During a speech at Stanford University’s Hoover Institution, Admiral Mike Mullen said he wanted to take the lessons of the past in nuclear deterrence and apply them moving forward, according to the American Forces Press Service.

He said the world faced a complex and adaptive network of radical and violent ideologies that bound disparate individuals, movements, organisations and even states.

“While not all extremist groups share the same goals or ideology, they do retain sufficient autonomy to make their own strategic choices, which in my mind makes them vulnerable to some form of coercion, and perhaps even deterrence,” he added.

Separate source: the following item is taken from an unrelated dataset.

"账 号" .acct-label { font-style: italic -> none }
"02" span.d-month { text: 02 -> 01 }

Mullen said Hamas, Hezbollah, Taliban and al Qaeda could be deterred by the threat of retaliation in one form or another under this idea, adding that another form of deterrence may be far more effective in countering threats. He said small extremist groups or individuals could be deterred, but it would require a long-term effort and a new form
of deterrence.

“Attacking the humiliation, hopelessness, illiteracy and abject poverty, which lie at the core of the attraction to extremist thought will do more to turn the tide against terrorism than anything else,” the JCS chairman said. - where have we heard this before?

“We can continue to hunt and kill their leaders, and we will. But when a person learns to read, he enters a gateway toward independent education and thought,” Mullen continued.

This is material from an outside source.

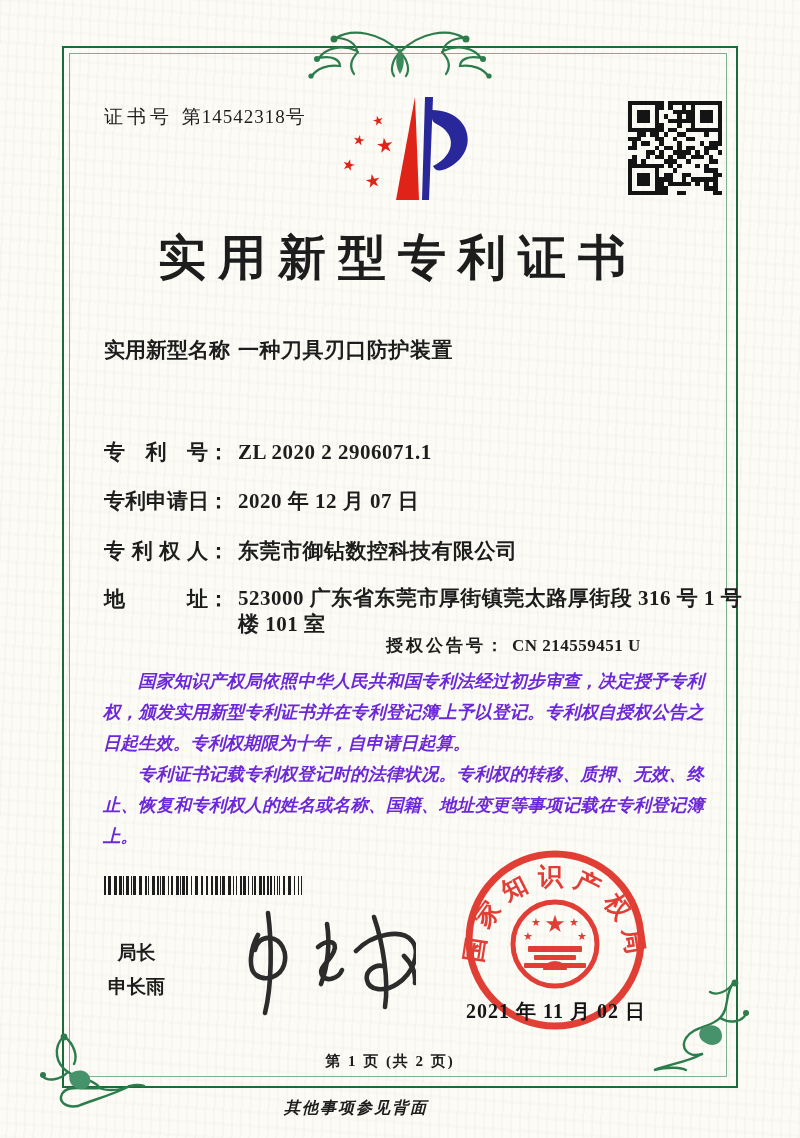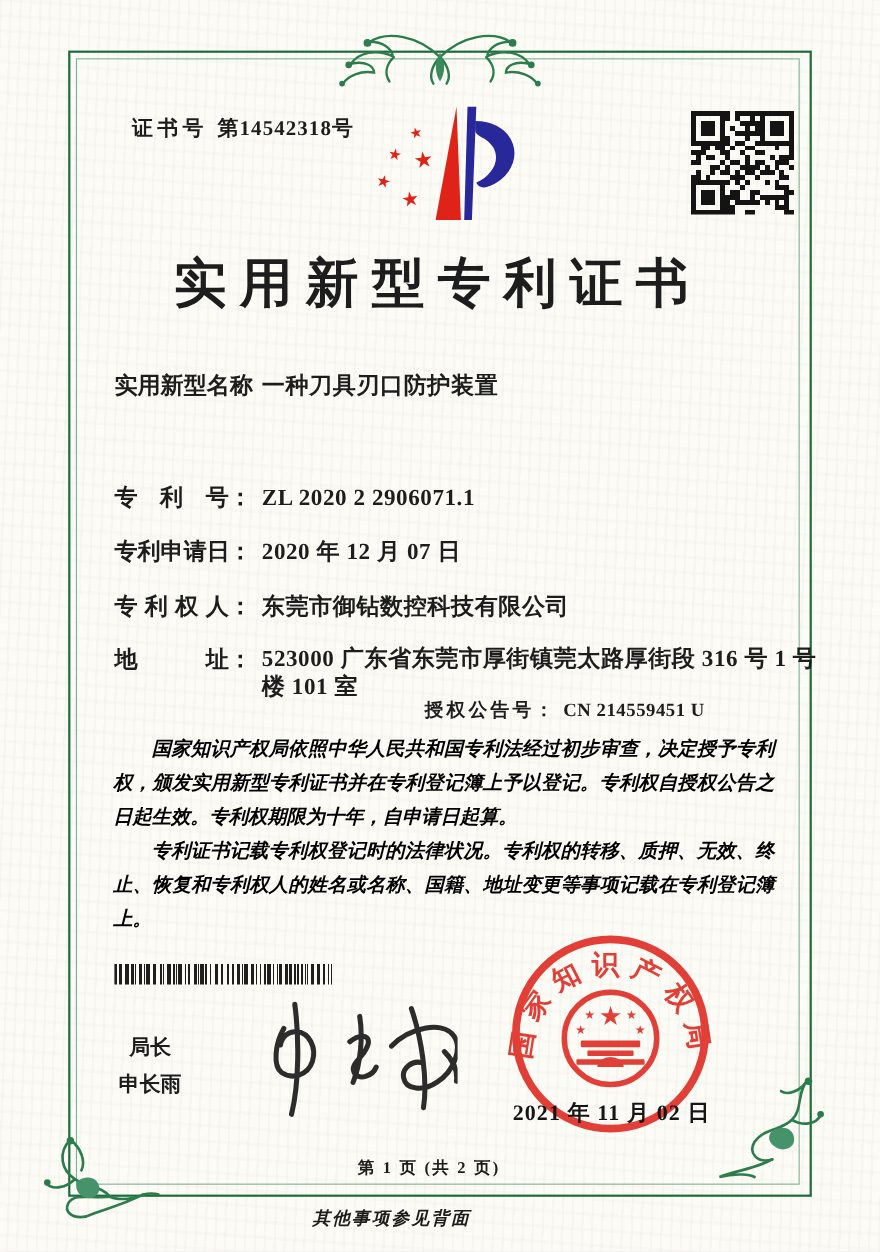"证书号 第14542318号" .cert-no { font-weight: bold -> normal; margin-left: 16px -> none }
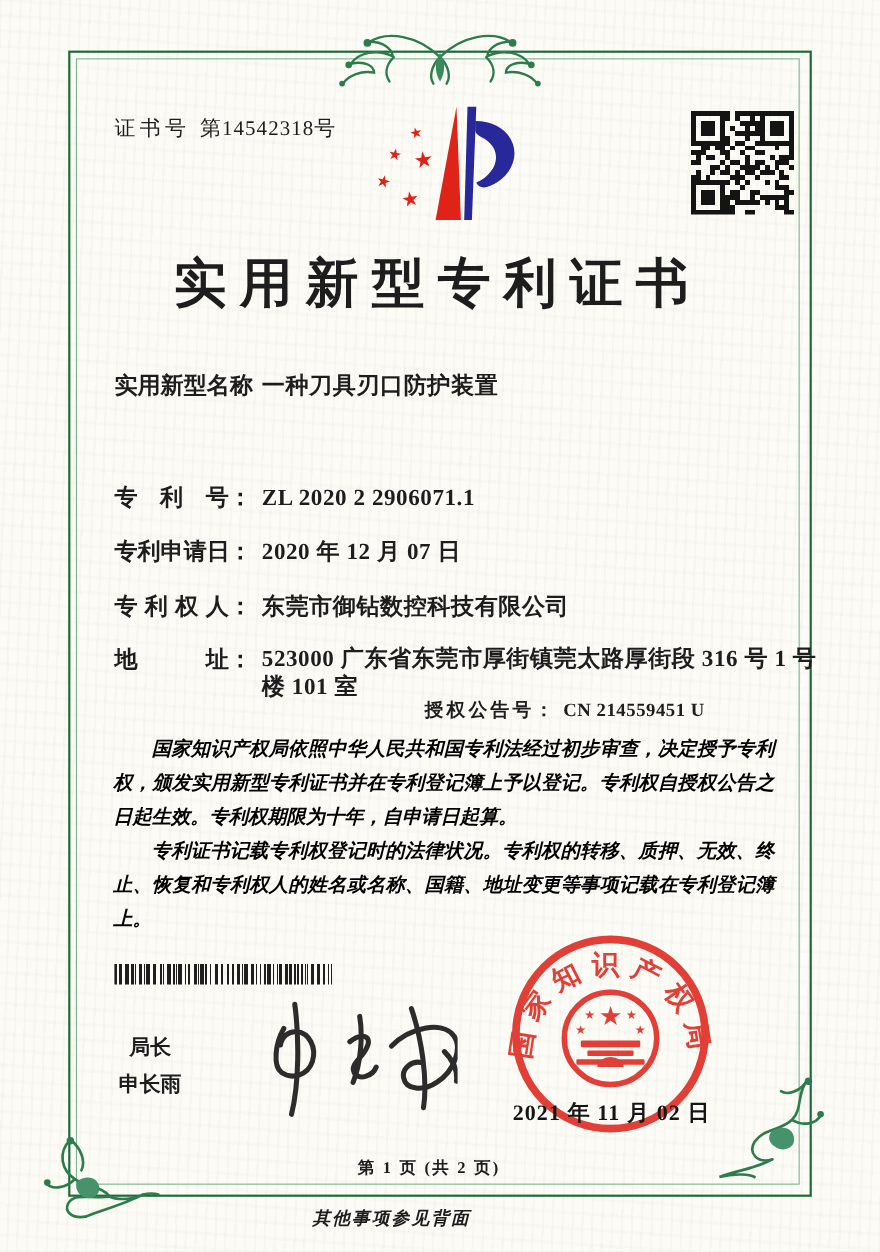"国家知识产权局依照中华人民共和国专利法经过初步审查，决定授予专利权，颁发实用新型" .body-text { color: #000000 -> #6d28d9 }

Delegitimisation: He said that education, development and good governance delegitimise the terrorists’ ideology, adding, “Replacing the fear they hope to engender with the hope they fear
to encounter.”

“Now that is a deterrence of truly strategic nature,” he told the audience, adding that it was very much possible.
 
About time !
'Soft Power' is nearly as important as 'Hard Power' as an instrument of statecraft.
Wonder why the American establishment scarcely articulated this POV earlier. It might have been relevant even in the Viet Nam era.
 
Aid in Afghanistan of this type has been going on for a long time.

Sadly, the corruption in Afghanistan is totally ruining efforts along these lines. Supplies and materiel are stolen for black market sales. Intellectual aid (farming, sanitation, education) fall on closed ears. All the Shuras and the Provincial leaders want is $$. Hard currency. Not help.
 
Aid in Afghanistan of this type has been going on for a long time.

Sadly, the corruption in Afghanistan is totally ruining efforts along these lines. Supplies and materiel are stolen for black market sales. Intellectual aid (farming, sanitation, education) fall on closed ears. All the Shuras and the Provincial leaders want is $$. Hard currency. Not help.
I have a friend — or had a friend, now dead — Abdus Salam, a very devout Muslim, who was trying to bring science into the universities in the Gulf states and he told me that he had a terrible time because, although they were very receptive to technology, they felt that science would be a corrosive to religious belief, and they were worried about it... and damn it, I think they were right. It is corrosive of religious belief, and it's a good thing too.

-Steven Weinberg
 
About time !
'Soft Power' is nearly as important as 'Hard Power' as an instrument of statecraft.
Wonder why the American establishment scarcely articulated this POV earlier. It might have been relevant even in the Viet Nam era.
No...It would not. Failed understanding of the Vietnam War.